Where a line of the entries holds the string "subtotal", copy that line.
━━━
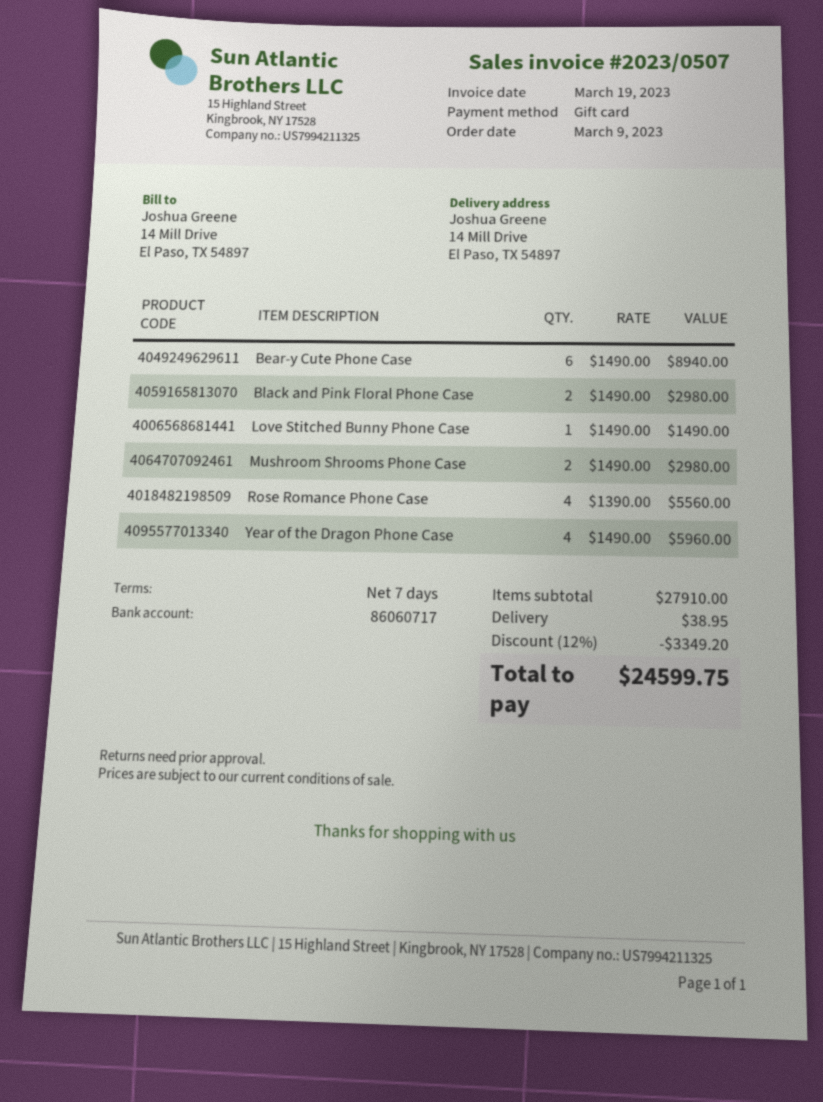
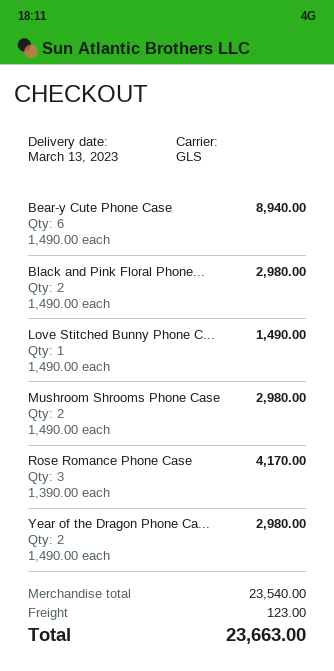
Rose Romance Phone Case: 4 x 1390.00 = 5560.00 -> 3 x 1390.00 = 4170.00
Year of the Dragon Phone Case: 4 x 1490.00 = 5960.00 -> 2 x 1490.00 = 2980.00
subtotal: 27910.00 -> 23540.00
discount: 12% = 3349.20 -> none
shipping: 38.95 -> 123.00
total: 24599.75 -> 23663.00

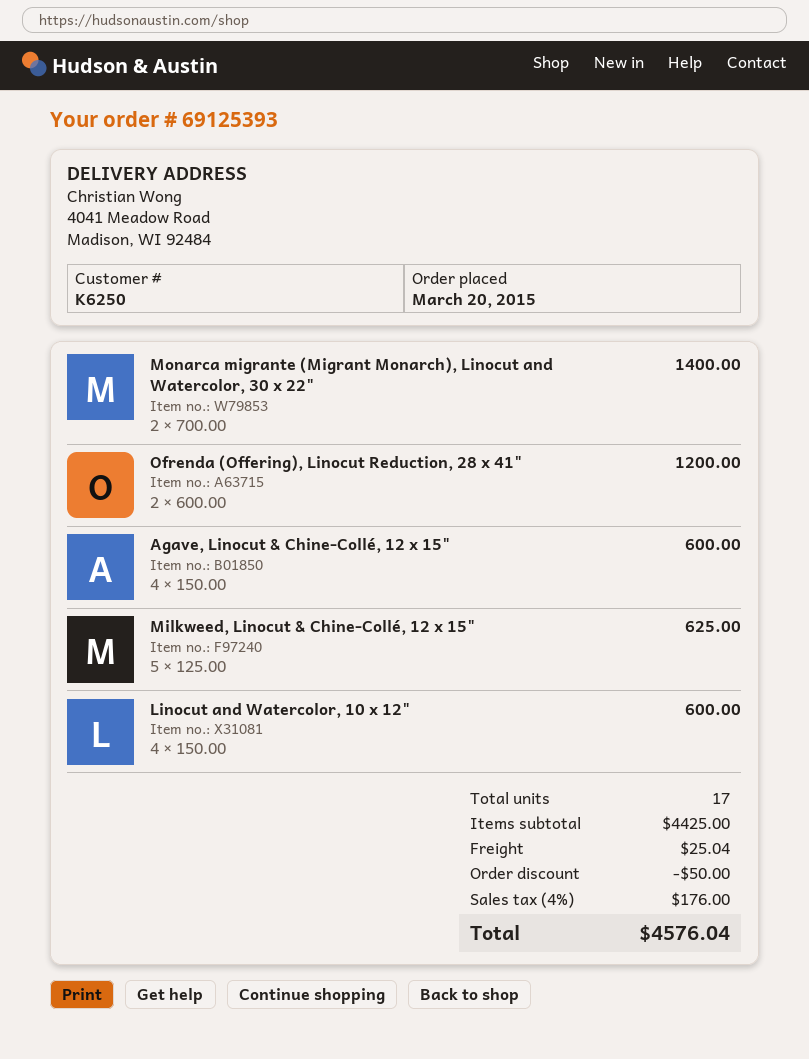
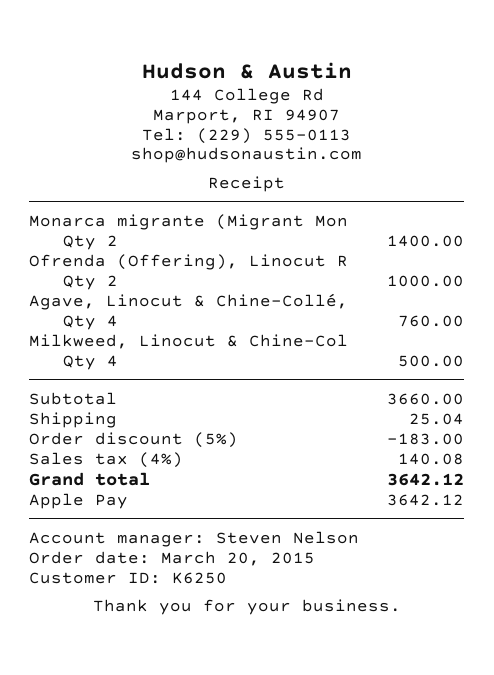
Ofrenda (Offering), Linocut Reduction, 28 x 41": 2 for 1200.00 -> 2 for 1000.00
Agave, Linocut & Chine-Collé, 12 x 15": 4 for 600.00 -> 4 for 760.00
Milkweed, Linocut & Chine-Collé, 12 x 15": 5 for 625.00 -> 4 for 500.00
Linocut and Watercolor, 10 x 12": 4 for 600.00 -> none
subtotal: 4425.00 -> 3660.00
discount: 50.00 -> 183.00
tax: 4% = 176.00 -> 4% = 140.08
total: 4576.04 -> 3642.12

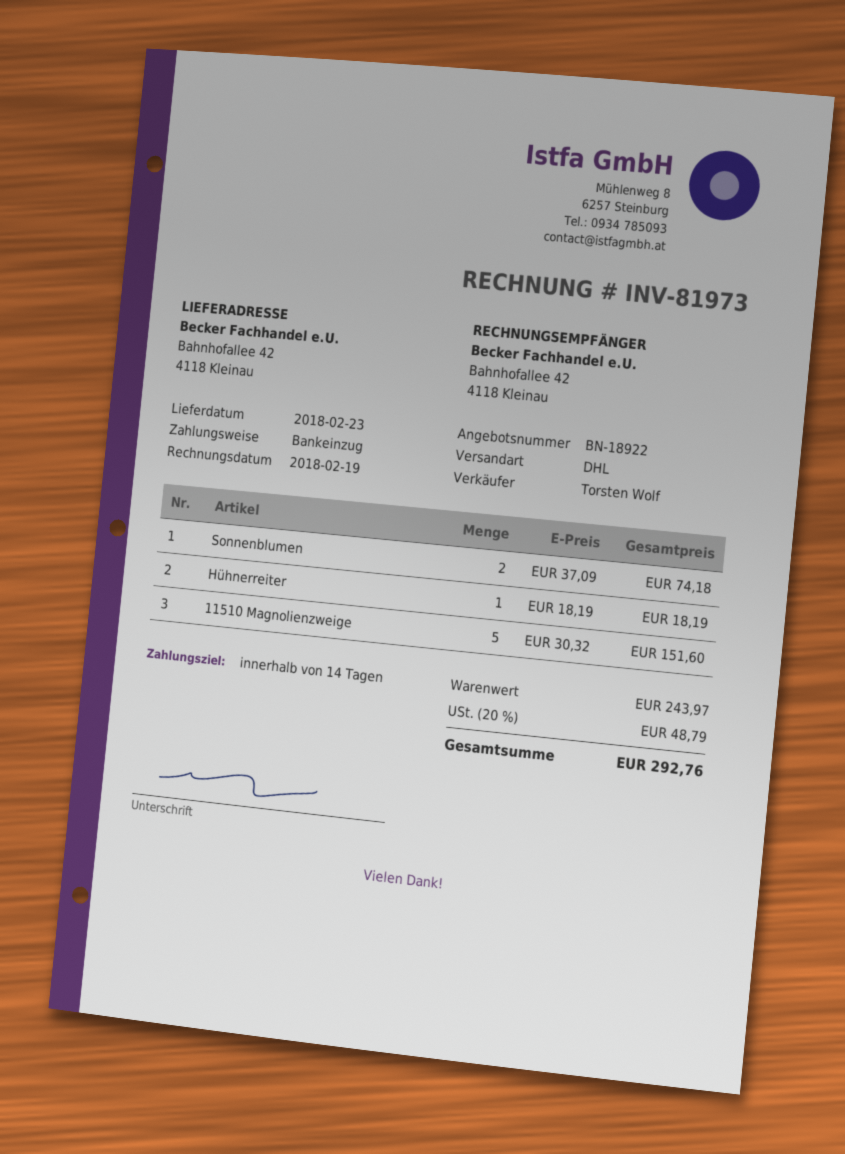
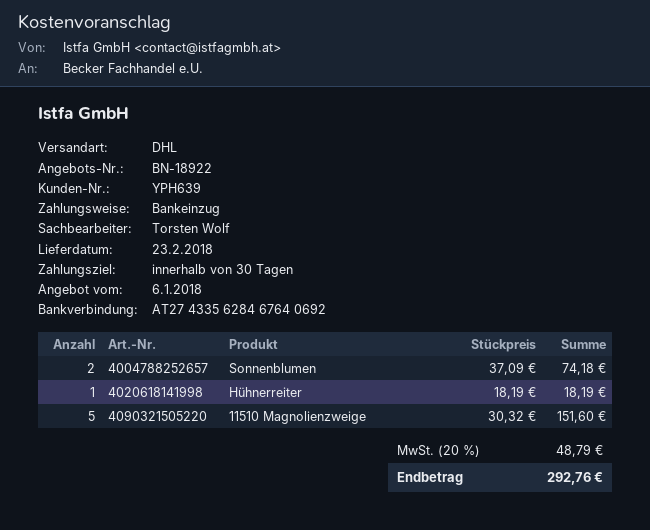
payment terms: 14 days -> 30 days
━━━
EXERCISE RESULT:
subtotal: 27910.00 -> 23540.00
subtotal: 4425.00 -> 3660.00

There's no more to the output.